Publié le: 21 mai 2023

Léa Rey: «Si on n'essaye pas, c'est qu'on a déjà échoué!»

Léa Rey: «Si on n'essaye pas, c'est qu'on a déjà échoué!»

Très active et sociable, Léa Rey est née il y a 27 ans à Billens, du côté de Romont (FR). Malgré un double handicap, auditif et visuel, elle mord la vie à pleines dents et fourmille de projets grâce à son inébranlable joie de vivre.

Depuis quand êtes-vous malentendante ?

Probablement depuis ma naissance même si cela n’a été découvert que vers l’âge de quatre ans et demi, quand parents se sont inquiétés parce que je ne parlais pas encore… Le plus drôle c’est que le premier ORL consulté a pensé que j’étais simplement une gamine qui crisait (rires).

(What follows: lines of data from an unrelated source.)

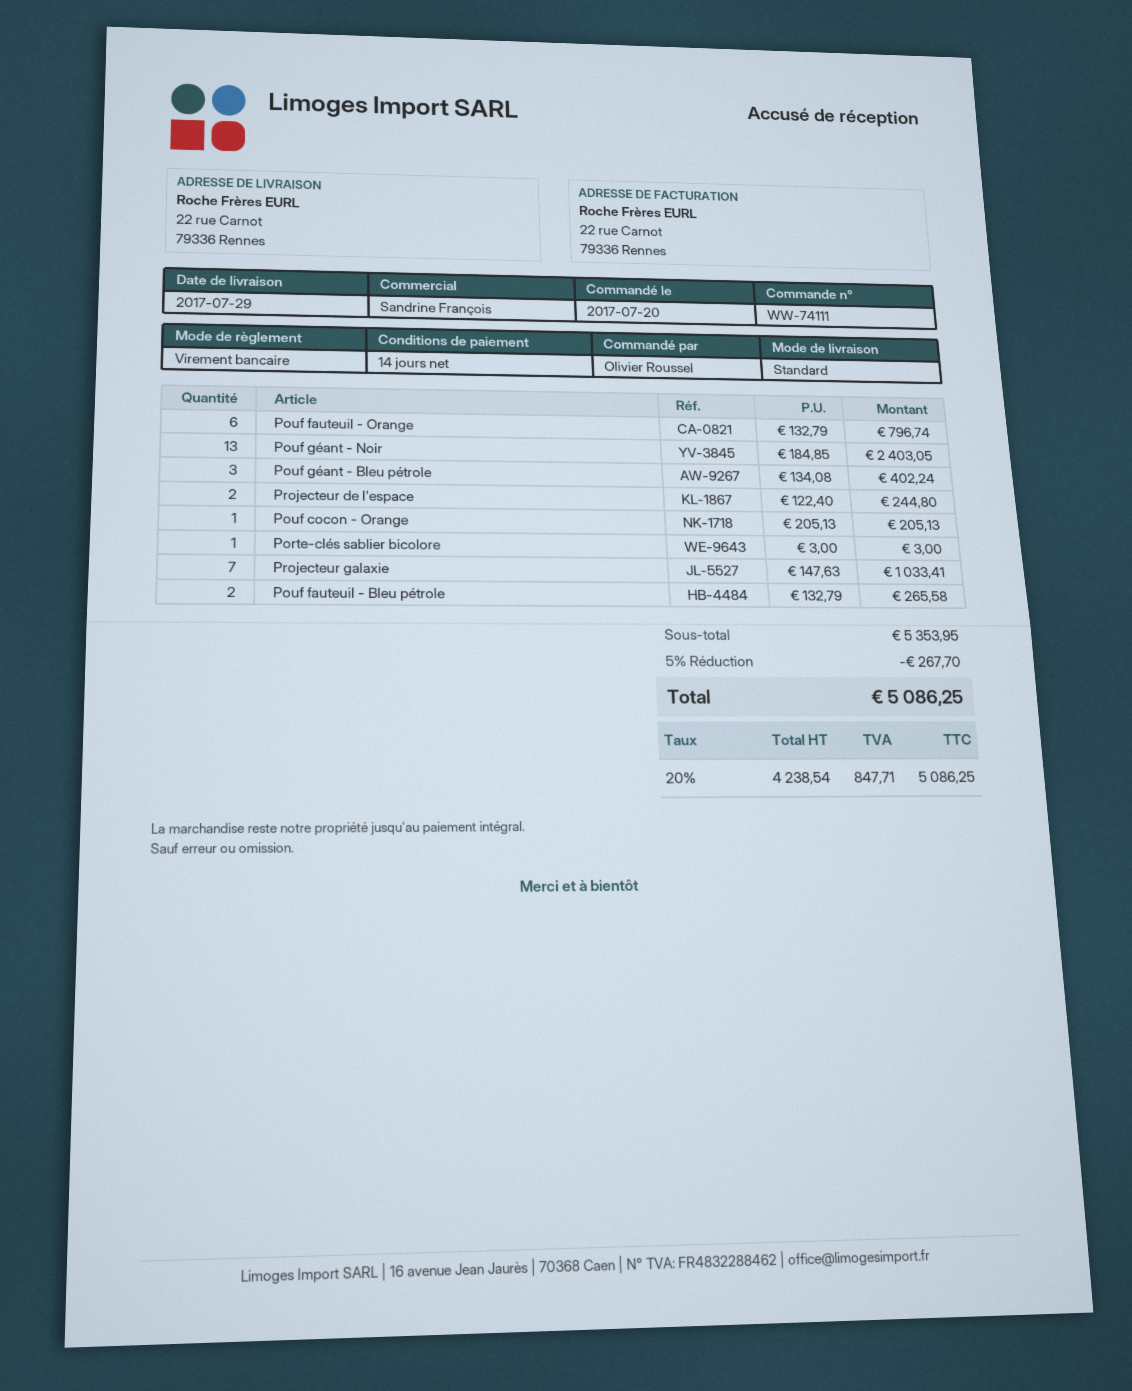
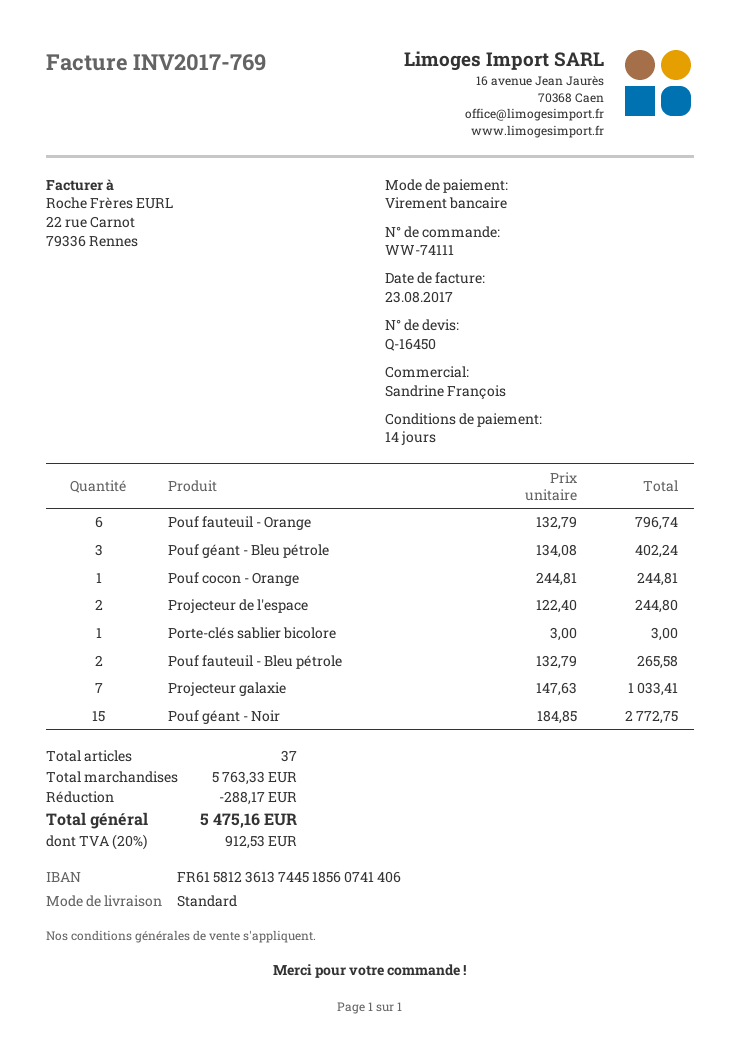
Pouf géant - Noir: 13 x 184.85 = 2403.05 -> 15 x 184.85 = 2772.75
Pouf cocon - Orange: 1 x 205.13 = 205.13 -> 1 x 244.81 = 244.81
subtotal: 5353.95 -> 5763.33
discount: 267.70 -> 288.17
tax: 20% = 847.71 -> 20% = 912.53
total: 5086.25 -> 5475.16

Heureusement, une logopédiste a très vite compris que j’avais une déficience auditive, vu que je ne répondais qu’une fois sur dix… 

Votre perte auditive est-elle importante ?

Oui, je suis malentendante et appareillée des deux côtés. Mais si à l’âge de cinq ans il me restait 60 % d’audition, aujourd’hui je n’en ai plus que 11 % avec une perte qui concerne surtout les aigus. Je n'entends pas les oiseaux ou le bip  quand on se canne un objet dans un magasin…

Connait-on la cause de cette perte ?

Aujourd’hui oui, parce que vers l’âge de 19 ans, à l'âge de 19 ans je me suis rendu compte que je voyais moins bien la nuit. Après des tests on a conclu que je suis atteinte du syndrome de Usher une maladie génétique qui se manifeste par une perte auditive suivie d’une perte de la vue. Ainsi, je vois correctement le jour, mais la nuit j'ai besoin d'une canne blanche car je ne vois plus les reliefs ni les distances… Apparemment, je suis le seul membre de ma famille à être atteinte de ce syndrome…

Cela a dû être un choc tout de même…

Ma première réaction a été de me dire que c’était une maladie que j’avais depuis ma naissance et que je ne le savais juste pas… Le mieux était donc d’apprendre à vivre avec et surtout de bien profiter de la vie pour mes parents ça a été beaucoup plus difficile.

Comment s’est déroulée votre scolarité ?

Après une première année à l'Institut Saint-Joseph pour sourds, j'ai fait toutes mes études à l'école publique sans jamais redoubler, ce dont je suis très fière. Les séances de logopédie 2 à 3 fois par semaine et un soutien spécialisé en classe pour les matières où j'avais le plus de peine m’ont beaucoup aidée. Si je parle aussi bien, c’est vraiment parce que j’ai une logopédiste en or ! (rires)

Et avec les camarades ?

La période la plus difficile pour moi a été le cycle d'orientation. C'est l'âge où les enfants deviennent méchants et il y a des discriminations et des moqueries. Toutes ces personnes qui m'ont fait du mal je les remercie elles m'ont l'a apporté la force que j'ai aujourd'hui (rires).

Que faites-vous à la fin de votre scolarité obligatoire en 2011 ?

Au départ je voulais devenir libraire.  J'ai donc fait une année à l'école de culture générale mais je me suis rendu compte que ce n’était vraiment pas pour moi.  Et puis alors que j’étais fille au pair à Neuchâtel, la maman qui faisait des décorations florales m'a proposé de faire un stage. C’est comme cela que je me suis lancée dans un apprentissage de fleuriste à l’école d’horticulture de Genève, entre 2013 et 2016.

Et cela s’est bien passé ?

Oui j’ai eu des professeurs compréhensifs et des patrons de stage qui ont été empathiques et ont joué le jeu. Si j'avais besoin d'aide, il suffisait de demander… La seule fois où cela a été compliqué c’était durant la dernière année avec un employeur pas très à l’écoute. Contre son avis, j’ai présenté l’examen du CFC et je l’ai réussi haut la main. Ma devise c’est : « si on n'essaye pas c'est qu'on a déjà échoué ! »

D’où vous vient cette belle assurance ?

De ma famille qui est très positive ! On se tire tous en avant, on est tous là pour nous encourager les autres les uns les autres et cela compte énormément.

Vous travaillez donc comme fleuriste…

Oui j'adore ce métier avec une partie créative et un partie relations avec les gens. Actuellement je travaille pour Feuriot qui a une très belle renommée  et j'en suis très contente !

Comment vous voyez-vous dans 10 ans ?

Beaucoup de magasins de fleuristes sont plutôt sombres avec des sols en bois, ce qui est vite handicapant pour moi… Du coup en parallèle de mon travail, je fais une formation continue en kinésiologie et dans 3 ans, j'espère pouvoir ouvrir mon propre cabinet tout en continuant à travailler à 20 ou 40% comme fleuriste.